Instructions for the task>
Skip any image you find and restate the rest of the data word for word.
=-=-=
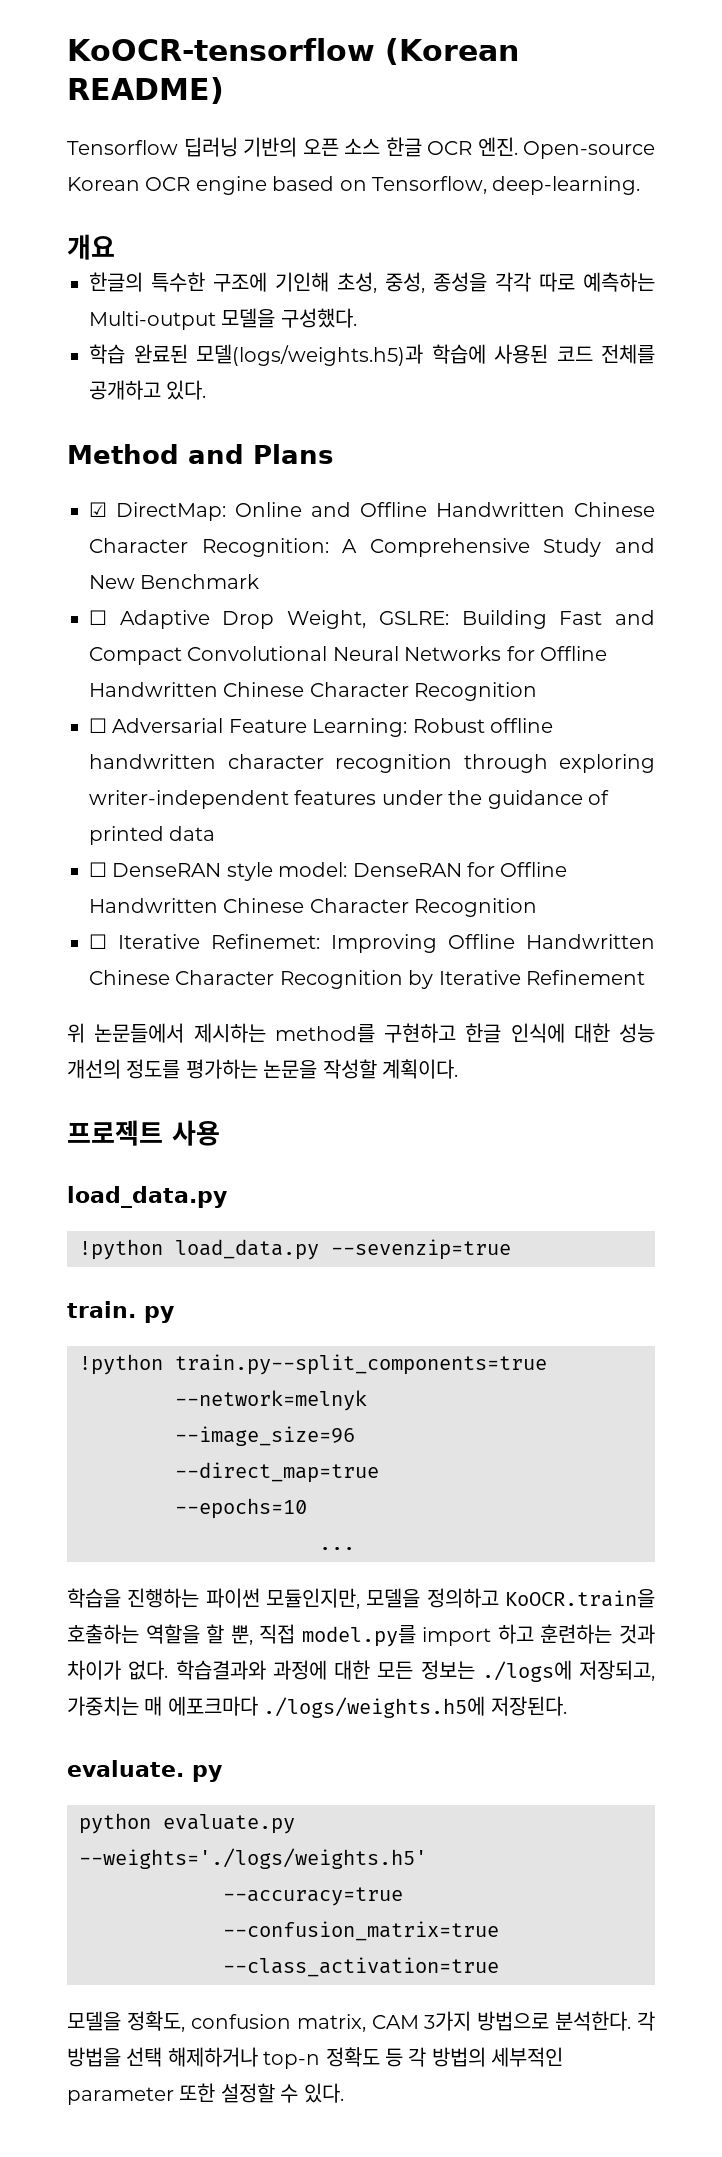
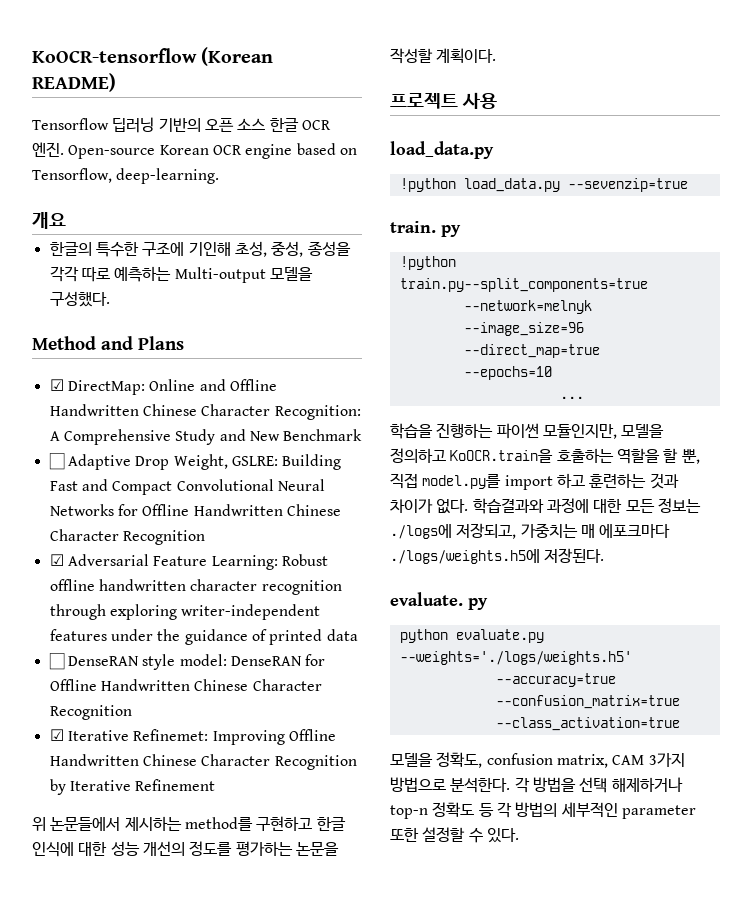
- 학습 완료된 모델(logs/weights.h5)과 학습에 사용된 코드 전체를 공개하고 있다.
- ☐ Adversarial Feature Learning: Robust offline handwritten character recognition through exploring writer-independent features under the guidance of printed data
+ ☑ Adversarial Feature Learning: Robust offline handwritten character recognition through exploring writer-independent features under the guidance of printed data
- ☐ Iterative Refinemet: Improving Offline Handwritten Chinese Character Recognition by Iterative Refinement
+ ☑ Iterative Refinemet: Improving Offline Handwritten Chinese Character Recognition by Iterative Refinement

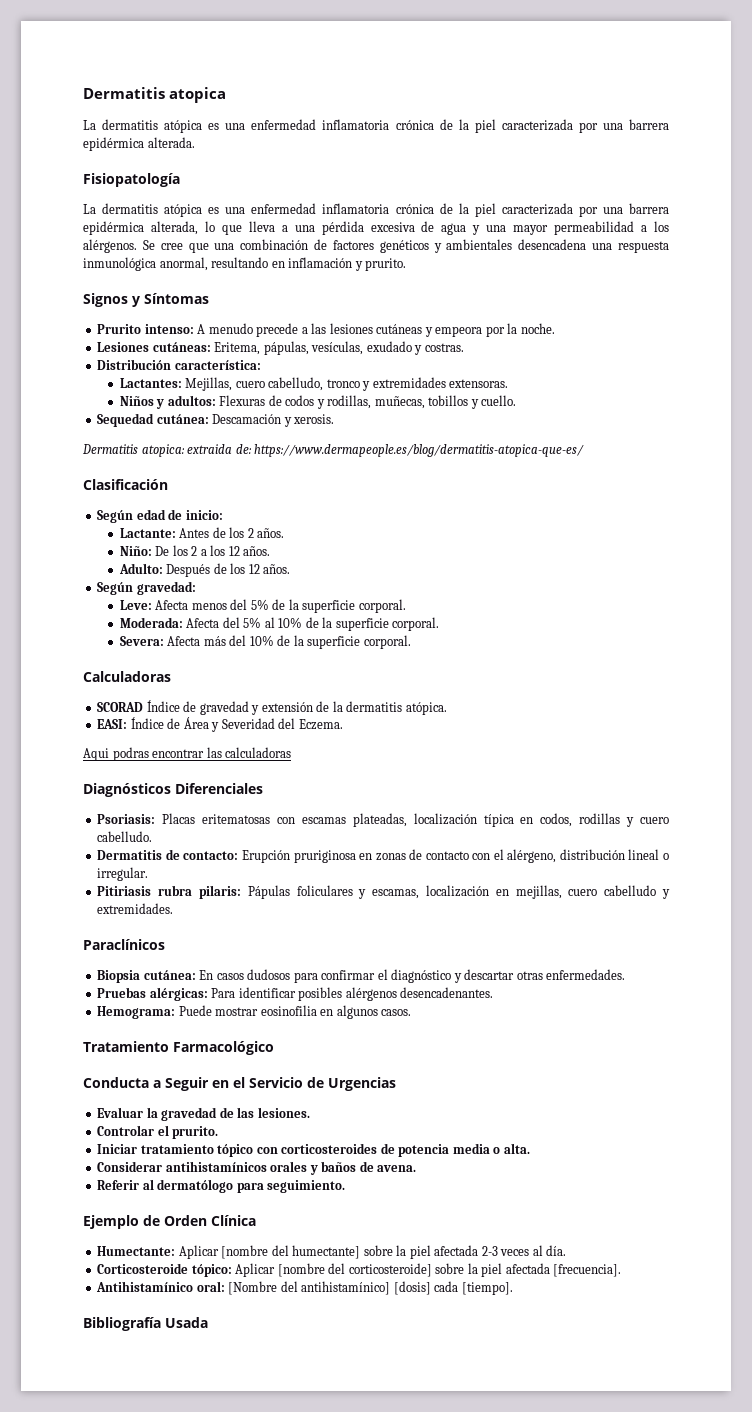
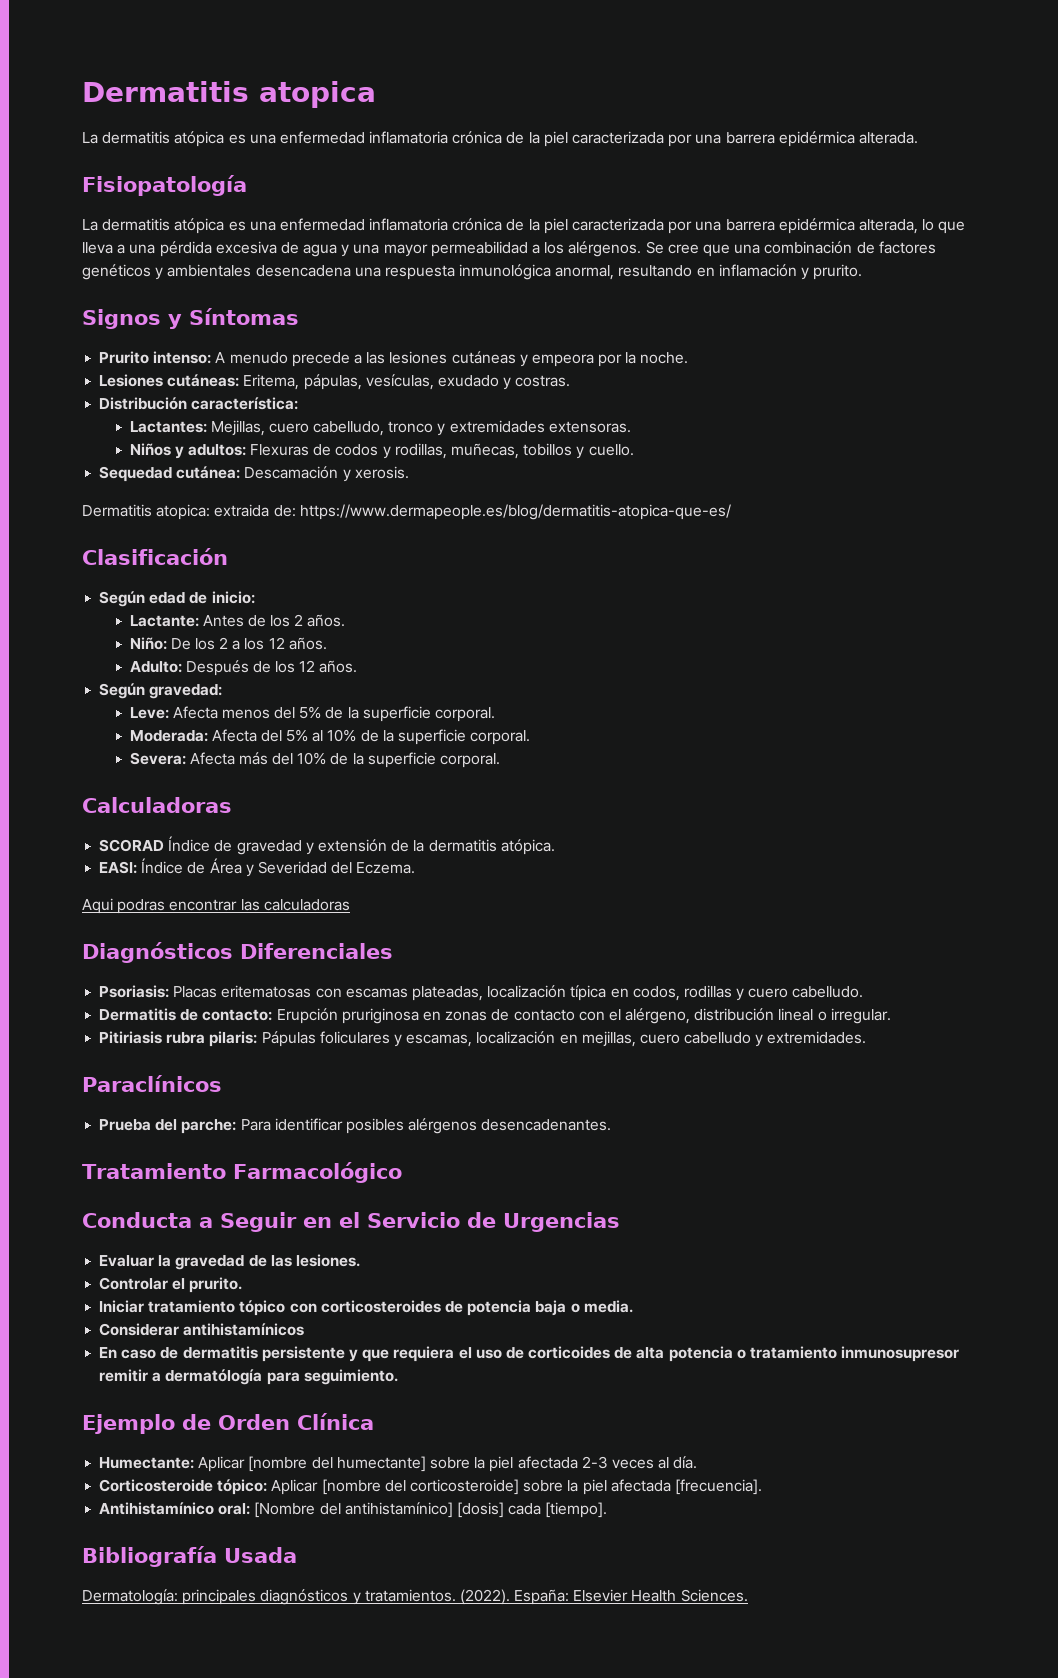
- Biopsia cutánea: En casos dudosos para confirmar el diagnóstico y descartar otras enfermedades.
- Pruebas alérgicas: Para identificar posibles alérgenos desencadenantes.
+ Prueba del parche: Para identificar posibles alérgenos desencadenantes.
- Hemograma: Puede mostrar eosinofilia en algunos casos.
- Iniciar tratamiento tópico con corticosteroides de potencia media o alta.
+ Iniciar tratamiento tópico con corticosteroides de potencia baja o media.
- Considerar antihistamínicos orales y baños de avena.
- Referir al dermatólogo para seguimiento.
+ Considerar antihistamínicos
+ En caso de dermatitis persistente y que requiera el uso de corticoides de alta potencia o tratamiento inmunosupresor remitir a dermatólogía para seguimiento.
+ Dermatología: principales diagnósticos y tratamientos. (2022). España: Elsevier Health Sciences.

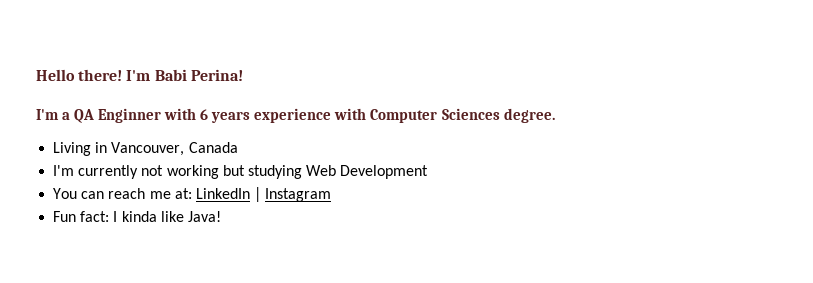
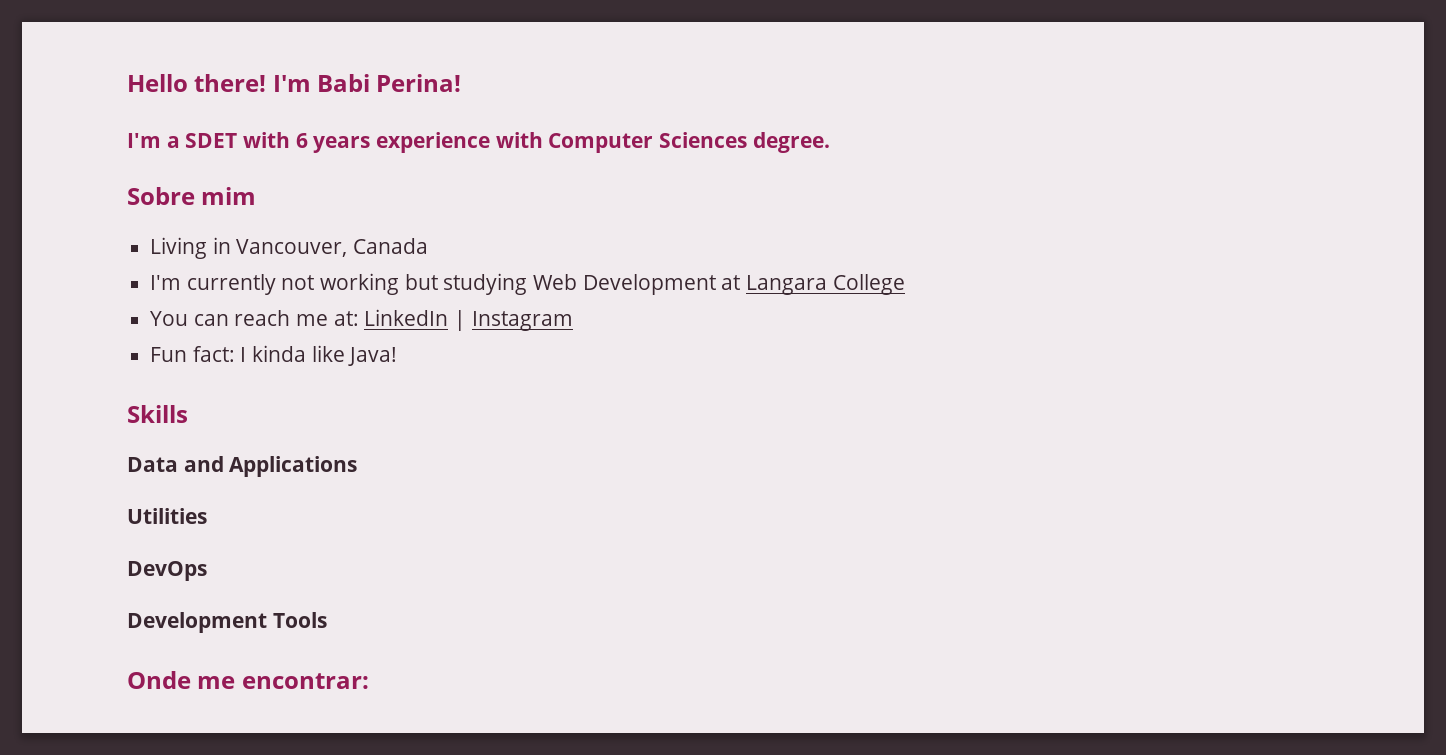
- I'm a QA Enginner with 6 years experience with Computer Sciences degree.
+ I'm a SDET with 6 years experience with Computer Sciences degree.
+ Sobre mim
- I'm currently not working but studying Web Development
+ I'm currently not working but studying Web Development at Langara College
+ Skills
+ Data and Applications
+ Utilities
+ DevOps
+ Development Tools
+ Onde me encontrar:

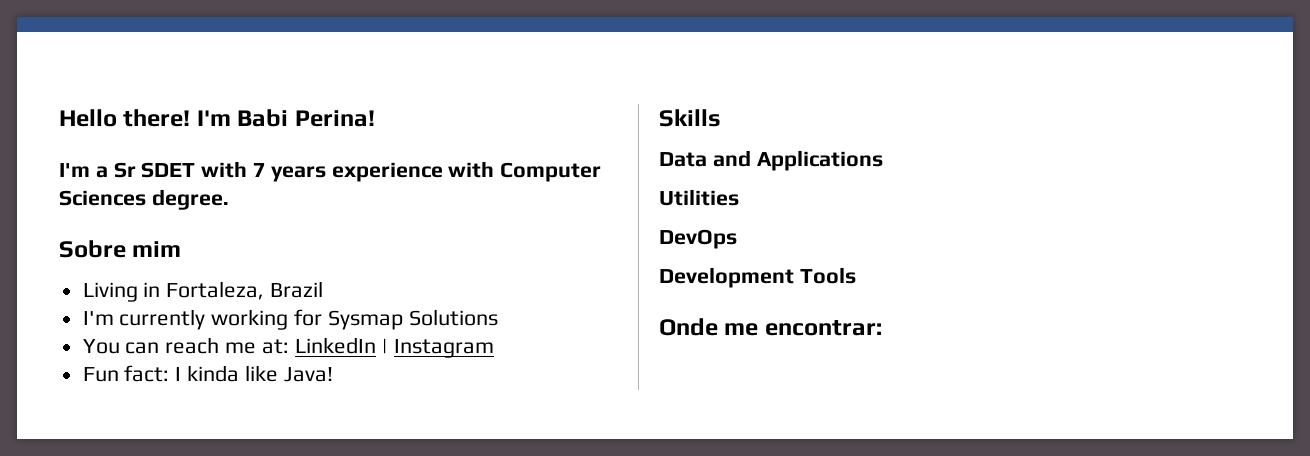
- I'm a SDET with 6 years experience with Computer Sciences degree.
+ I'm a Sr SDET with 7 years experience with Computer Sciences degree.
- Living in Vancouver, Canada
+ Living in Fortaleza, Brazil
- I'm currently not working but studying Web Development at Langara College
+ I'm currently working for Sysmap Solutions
=-=-=
Solution>
- 학습 완료된 모델(logs/weights.h5)과 학습에 사용된 코드 전체를 공개하고 있다.
- ☐ Adversarial Feature Learning: Robust offline handwritten character recognition through exploring writer-independent features under the guidance of printed data
+ ☑ Adversarial Feature Learning: Robust offline handwritten character recognition through exploring writer-independent features under the guidance of printed data
- ☐ Iterative Refinemet: Improving Offline Handwritten Chinese Character Recognition by Iterative Refinement
+ ☑ Iterative Refinemet: Improving Offline Handwritten Chinese Character Recognition by Iterative Refinement

- Biopsia cutánea: En casos dudosos para confirmar el diagnóstico y descartar otras enfermedades.
- Pruebas alérgicas: Para identificar posibles alérgenos desencadenantes.
+ Prueba del parche: Para identificar posibles alérgenos desencadenantes.
- Hemograma: Puede mostrar eosinofilia en algunos casos.
- Iniciar tratamiento tópico con corticosteroides de potencia media o alta.
+ Iniciar tratamiento tópico con corticosteroides de potencia baja o media.
- Considerar antihistamínicos orales y baños de avena.
- Referir al dermatólogo para seguimiento.
+ Considerar antihistamínicos
+ En caso de dermatitis persistente y que requiera el uso de corticoides de alta potencia o tratamiento inmunosupresor remitir a dermatólogía para seguimiento.
+ Dermatología: principales diagnósticos y tratamientos. (2022). España: Elsevier Health Sciences.

- I'm a QA Enginner with 6 years experience with Computer Sciences degree.
+ I'm a SDET with 6 years experience with Computer Sciences degree.
+ Sobre mim
- I'm currently not working but studying Web Development
+ I'm currently not working but studying Web Development at Langara College
+ Skills
+ Data and Applications
+ Utilities
+ DevOps
+ Development Tools
+ Onde me encontrar:

- I'm a SDET with 6 years experience with Computer Sciences degree.
+ I'm a Sr SDET with 7 years experience with Computer Sciences degree.
- Living in Vancouver, Canada
+ Living in Fortaleza, Brazil
- I'm currently not working but studying Web Development at Langara College
+ I'm currently working for Sysmap Solutions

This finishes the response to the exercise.